O Ministério da Educação (MEC) e o Ministério da Cultura (MinC) lançaram, em 8 de setembro, o programa “Arte e Cultura na Educação de Tempo Integral”. O evento ocorreu no Beijódromo da Universidade de Brasília (UnB) e contou com a assinatura de uma portaria interministerial pelos ministros Camilo Santana e Margareth Menezes, regulamentando a iniciativa. O objetivo é integrar atividades culturais ao currículo das escolas de tempo integral.
De acordo com informações do MEC, a ação faz parte do Programa Escola em Tempo Integral e visa promover a diversidade cultural e artística nas escolas públicas, com foco em culturas afro-brasileiras, indígenas e africanas. A gestão será compartilhada entre os ministérios, com a participação da Fundação Nacional de Artes (Funarte), universidades e organizações da sociedade civil.
Objetivos e Participação
O programa busca integrar atividades artístico-culturais ao currículo escolar, valorizar manifestações culturais populares e incentivar a cooperação entre artistas, mestres da cultura, professores e comunidades escolares. A prioridade será dada a escolas em áreas de maior vulnerabilidade socioeconômica e cultural. O financiamento ocorrerá por meio de transferência voluntária de recursos da União, com planos de trabalho aprovados via editais públicos.

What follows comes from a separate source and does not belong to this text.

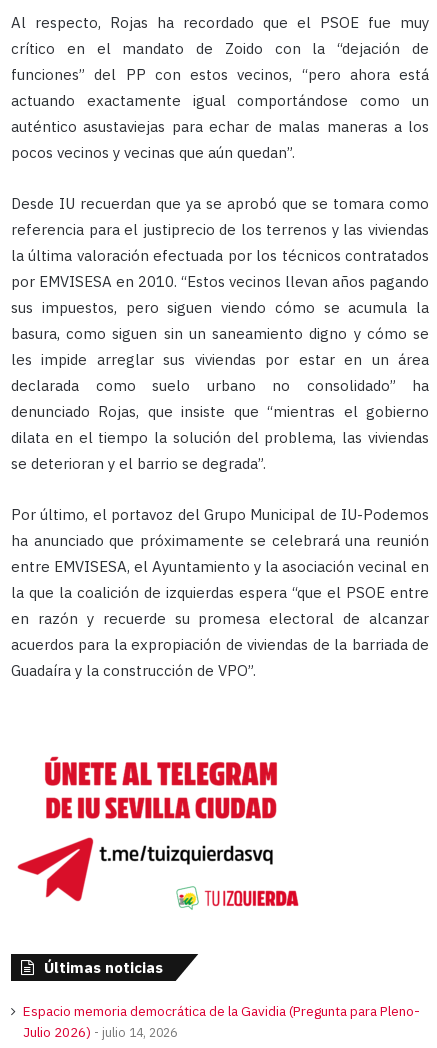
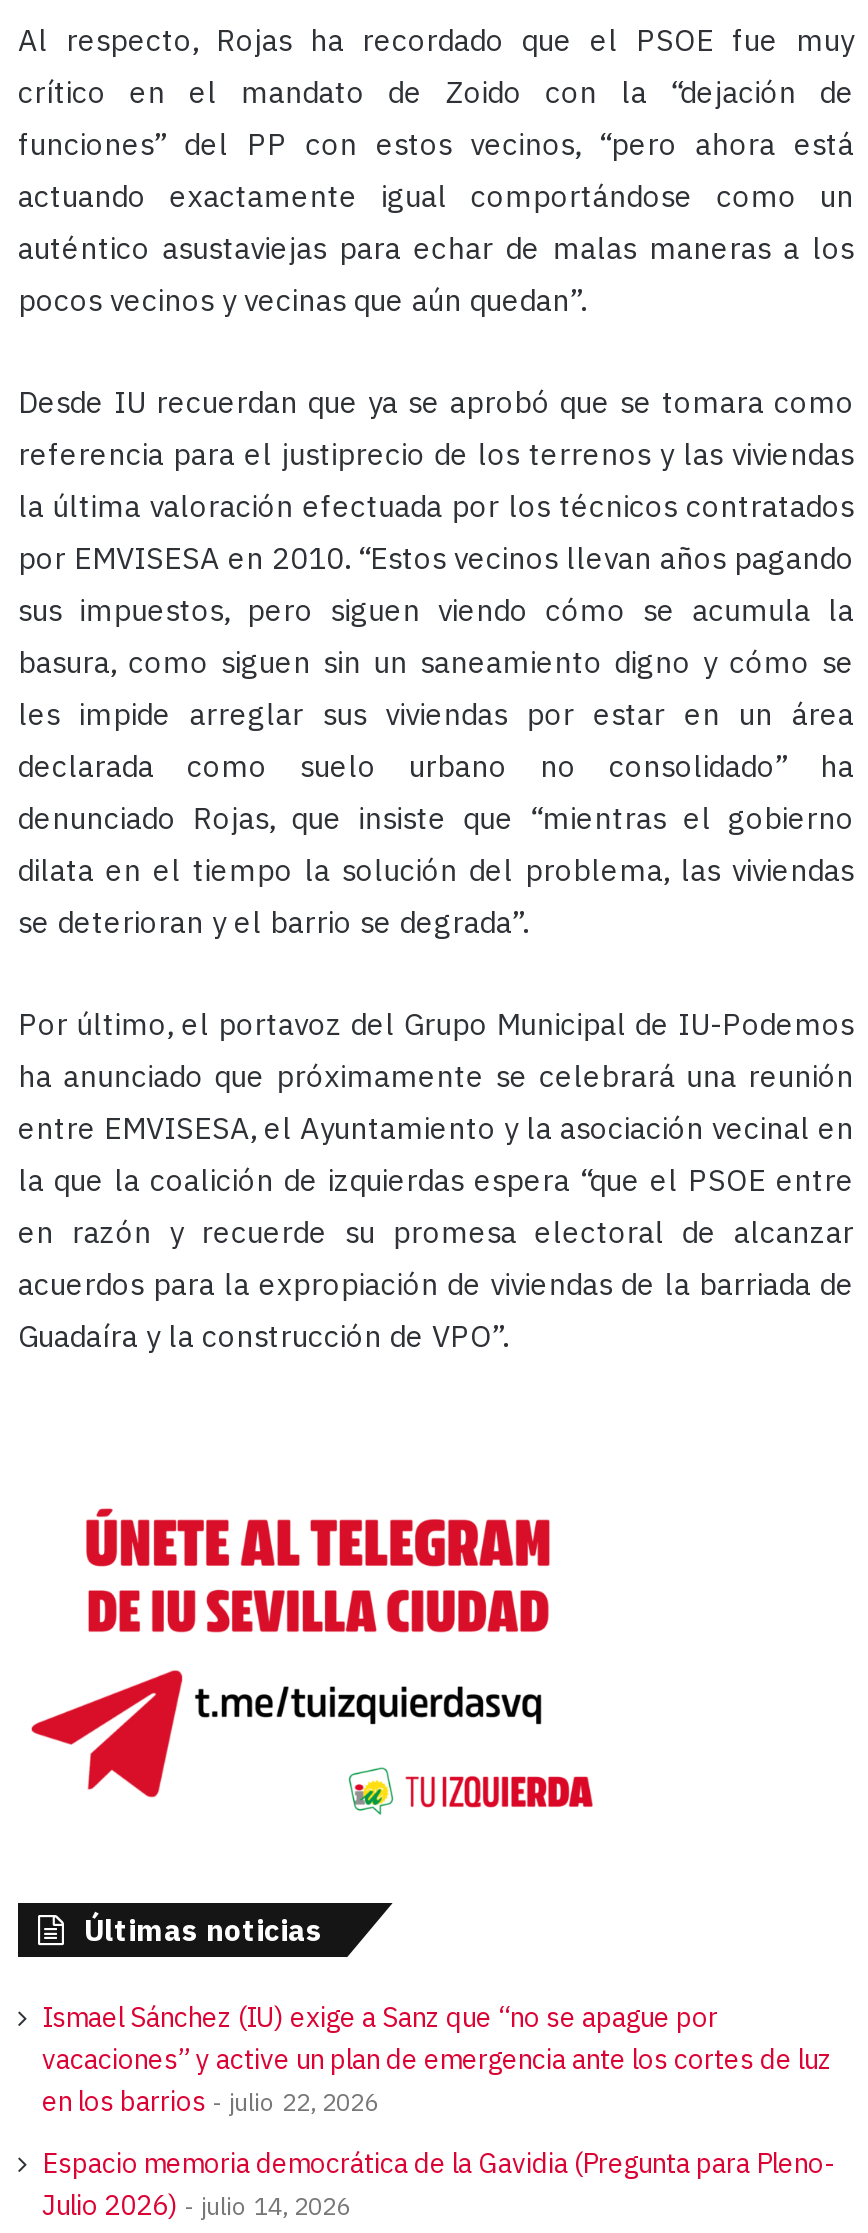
+ Ismael Sánchez (IU) exige a Sanz que “no se apague por
+ vacaciones” y active un plan de emergencia ante los cortes de luz
+ en los barrios
+ julio 22, 2026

Secretarias de educação e cultura de estados e municípios, além de órgãos e entidades públicas, poderão participar. Elas devem elaborar um plano de trabalho na plataforma TransfereGov, detalhando objetivos, justificativas, cronogramas e planos de aplicação de despesas. Parcerias com universidades e organizações culturais são incentivadas.
Após a assinatura da portaria, o evento de lançamento incluiu mesas de debate sobre a integração entre educação e cultura, com a participação de especialistas e gestores públicos. Foram discutidos o papel das artes na educação integral e a importância de valorizar culturas indígenas e afro-brasileiras nas escolas.
O programa “Escola em Tempo Integral”, lançado em julho de 2023, visa fomentar matrículas com jornadas de sete horas diárias ou 35 horas semanais. A política prioriza escolas em situação de vulnerabilidade socioeconômica e oferece assistência técnica e financeira, alinhada à Base Nacional Comum Curricular (BNCC). A adesão é voluntária e realizada pelo Sistema Integrado de Monitoramento, Execução e Controle (Simec).